Rather than calculating the attn score contribution from `END -> IO`, we might want to subtract the contribution from `END -> S1`. This effectively removes noise from our analysis (since we're concerned with how the name movers attend to `IO` rather than `S1`). In other words, we have $x_K^{IO} - x_K^{S1}$ in place of $x_K$.

Below I'll generate some plots which don't subtract the baseline, but by default the first plot in each facet / animation frame will subtract the baseline.

### Decomposing on query-side

If we fix queries $k^T = x_K^T W_K + b_K^T$, we can expand this into:

$$
S = x_Q^T W_Q k + b_Q^T k
$$

If we want to subtract the baseline attention to `S1`, then rather than changing our components $x_Q$, we change our linear map:

$$
S = x_Q^T W_Q (k^{IO} - k^{S1}) + b_Q^T (k^{IO} - k^{S1})
$$

### Decomposing into parallel and perpendicular components

On top of this, we can further decompose the attention scores to just get the bits we care about. For instance, if we think that the most important query-side component in the residual stream is the part in the direction of the unembedding $W_U[IO]$, then when decomposing by keys we can do this:

$$
S = (x_K^T W_K + b_K^T)q_{∥} + (x_K^T W_K + b_K^T)q_{⟂}
$$

where $q_{∥}$ is the component of $q$ coming from the portion of the residual stream (pre-$W_Q$) in the direction of $W_U[IO]$, and $q_{⟂}$ is the component of $q$ perpendicular to $W_U[IO]$. In this way, we generate two separate attribution heatmaps. If the first of these stands out more (and MLP0 is highlighted), while the second just looks like random noise and is generally small in magnitude, this is evidence that the model is doing exactly the form of prediction-attention which we theorised.

We can also decompose the key-side components: $x_K = (x_K)_{∥} + (x_K)_{⟂}$, where $(x_K)_{∥}$ is the component of $x_K$ in the direction of the MLP output at the IO sequence position, and $(x_K)_{⟂}$ is the component of $x_K$ perpendicular to this. We could combine all of these, and generate four heatmaps (one for each bilinear form in the full expansion).
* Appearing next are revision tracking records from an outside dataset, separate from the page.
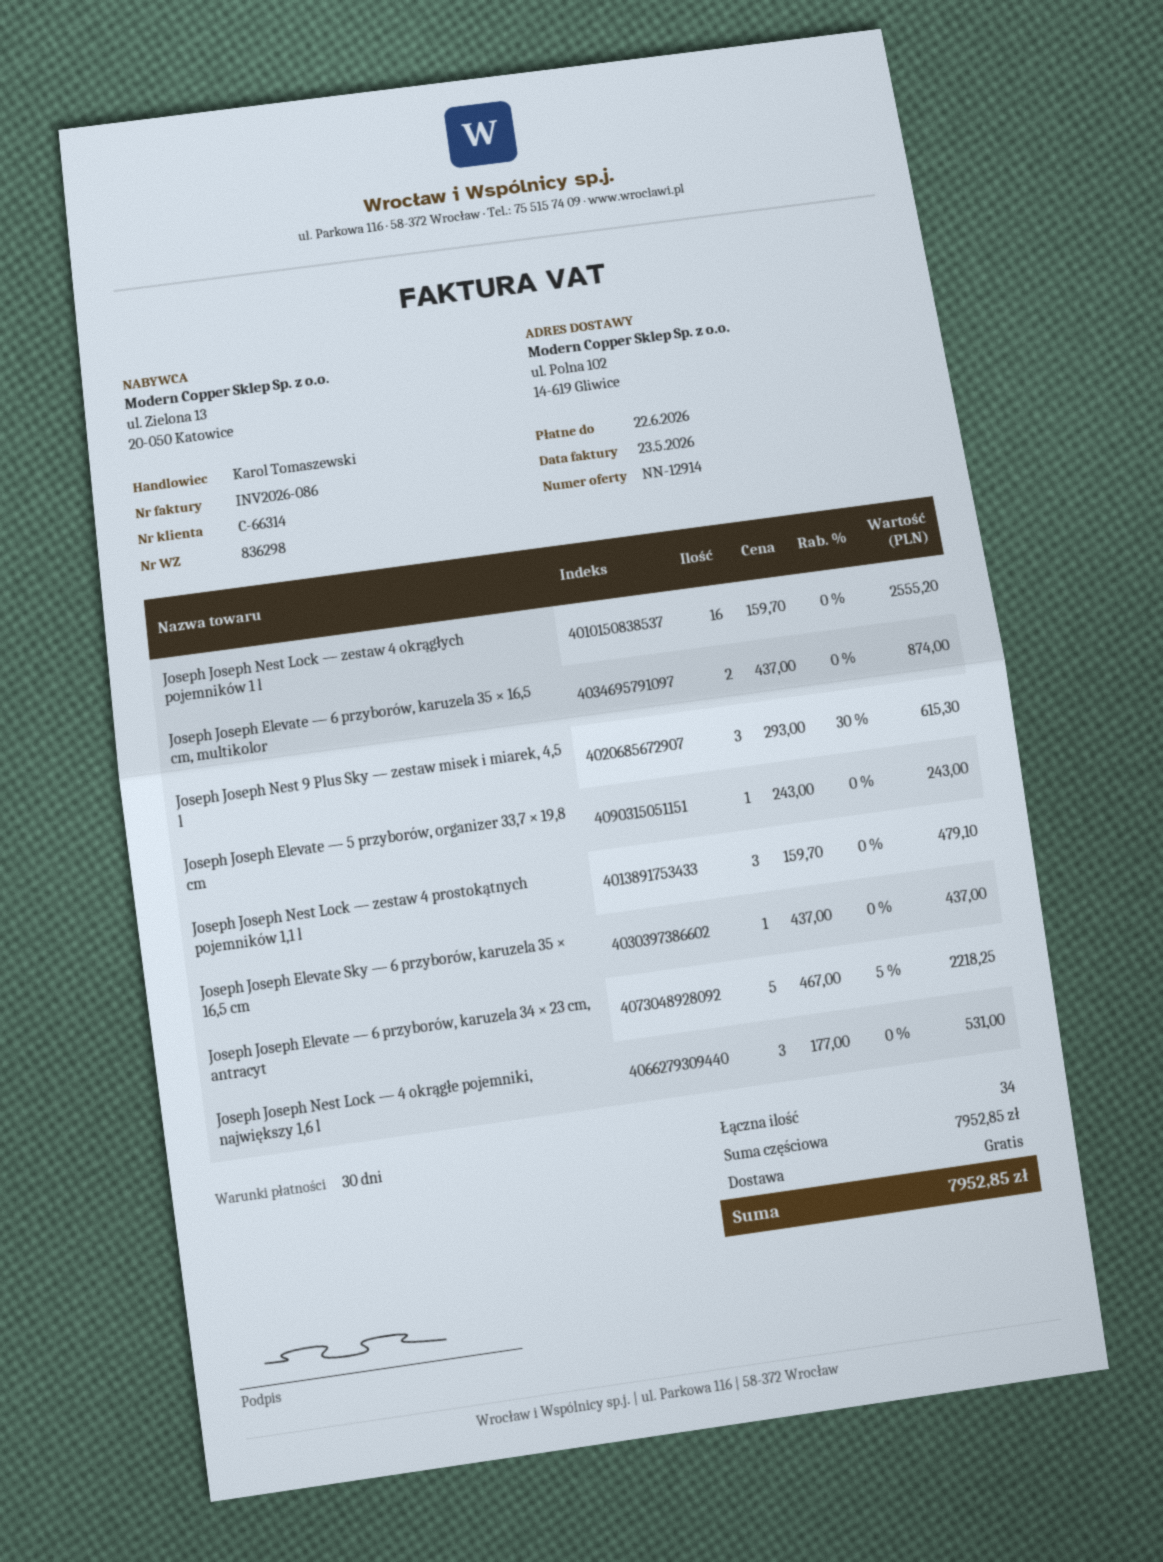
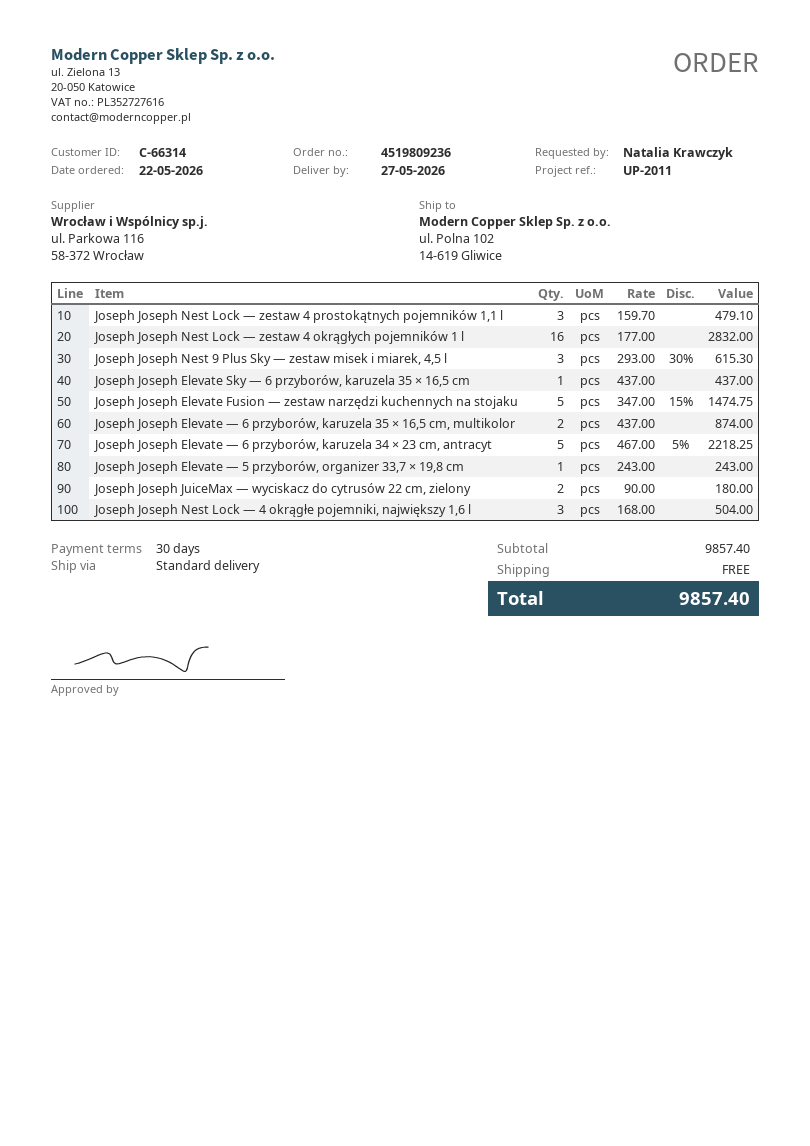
Joseph Joseph Nest Lock — zestaw 4 okrągłych pojemników 1 l: 16 x 159.70 = 2555.20 -> 16 x 177.00 = 2832.00
Joseph Joseph Nest Lock — 4 okrągłe pojemniki, największy 1,6 l: 3 x 177.00 = 531.00 -> 3 x 168.00 = 504.00
Joseph Joseph Elevate Fusion — zestaw narzędzi kuchennych na stojaku: none -> 5 x 347.00 - 15% = 1474.75
Joseph Joseph JuiceMax — wyciskacz do cytrusów 22 cm, zielony: none -> 2 x 90.00 = 180.00
subtotal: 7952.85 -> 9857.40
total: 7952.85 -> 9857.40

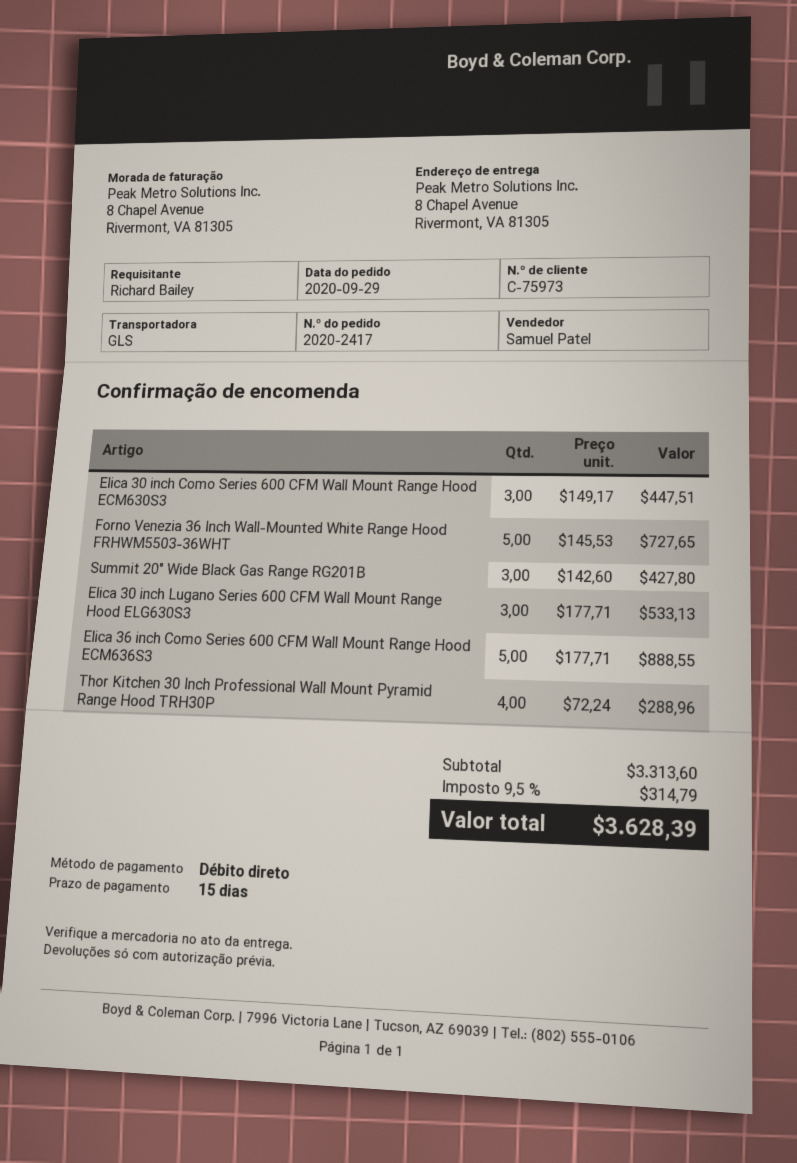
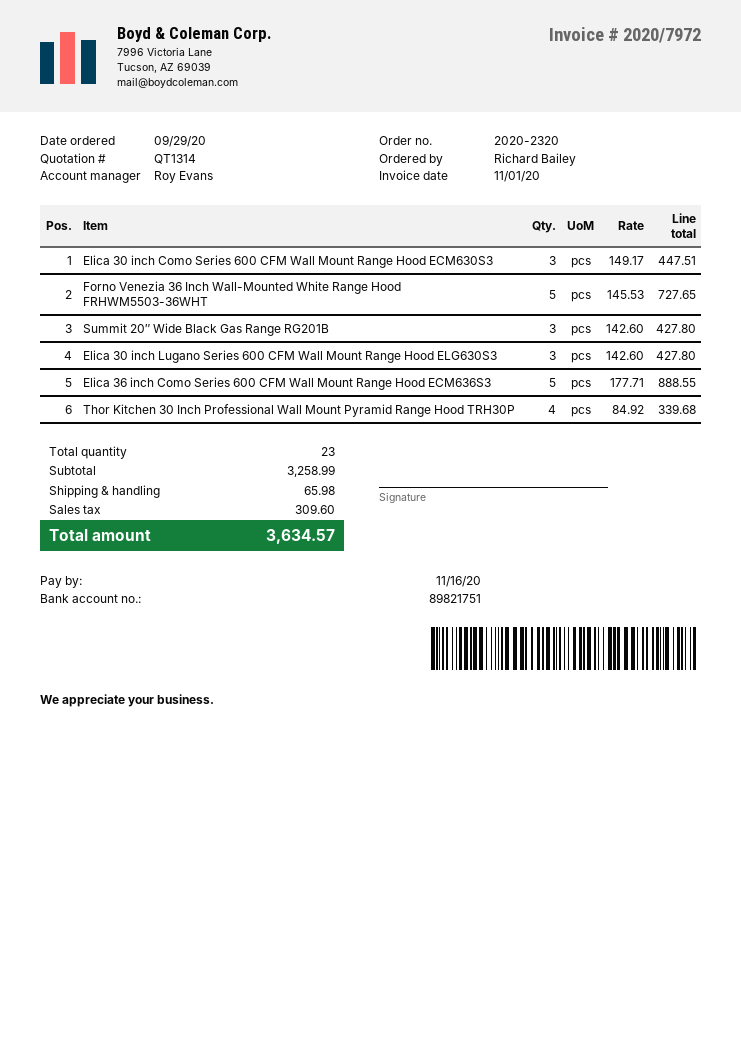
order number: 2020-2417 -> 2020-2320
sales rep: Samuel Patel -> Roy Evans
Elica 30 inch Lugano Series 600 CFM Wall Mount Range Hood ELG630S3: 3 x 177.71 = 533.13 -> 3 x 142.60 = 427.80
Thor Kitchen 30 Inch Professional Wall Mount Pyramid Range Hood TRH30P: 4 x 72.24 = 288.96 -> 4 x 84.92 = 339.68
subtotal: 3313.60 -> 3258.99
shipping: none -> 65.98
tax: 314.79 -> 309.60
total: 3628.39 -> 3634.57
We can do the same thing if we're decomposing by queries too.

Note on the bias term - by default, I always include the bias component in the ⟂ rather than the ∥ terms, because the bias is a constant, and the reason for separating out ∥ is to try and identify the terms which actively contribute to the answer in a particular direction, not just things which are always the same!

In [48]:
# define a new decompose_attn_scores function which cuts down on all the code! (I don't use partial cause I don't like when the function shows up as blue)

BATCH_SIZE = 50

def _decompose_attn_scores(
    decompose_by: Literal["keys", "queries"],
    show_plot: bool = False,
    intervene_on_query: Literal["sub_W_U_IO", "project_to_W_U_IO", None] = None,
    intervene_on_key: Literal["sub_MLP0", "project_to_MLP0", None] = None,
    use_effective_embedding: bool = False,
    subtract_S1_attn_scores: bool = False,
    static: bool = False,
):
    return decompose_attn_scores(
        batch_size=BATCH_SIZE,
        seed=42,
        nnmh=(10, 7),
        model=model,
        decompose_by=decompose_by,
        show_plot=show_plot,
        intervene_on_query=intervene_on_query,
        intervene_on_key=intervene_on_key,
        use_effective_embedding=use_effective_embedding,
        subtract_S1_attn_scores=subtract_S1_attn_scores,
        static=static,
    )

## Decompose with baseline subtracted / not subtracted

First, before any parallel/perp decomposition, I want to compare what the baseline being subtracted / not subtracted does.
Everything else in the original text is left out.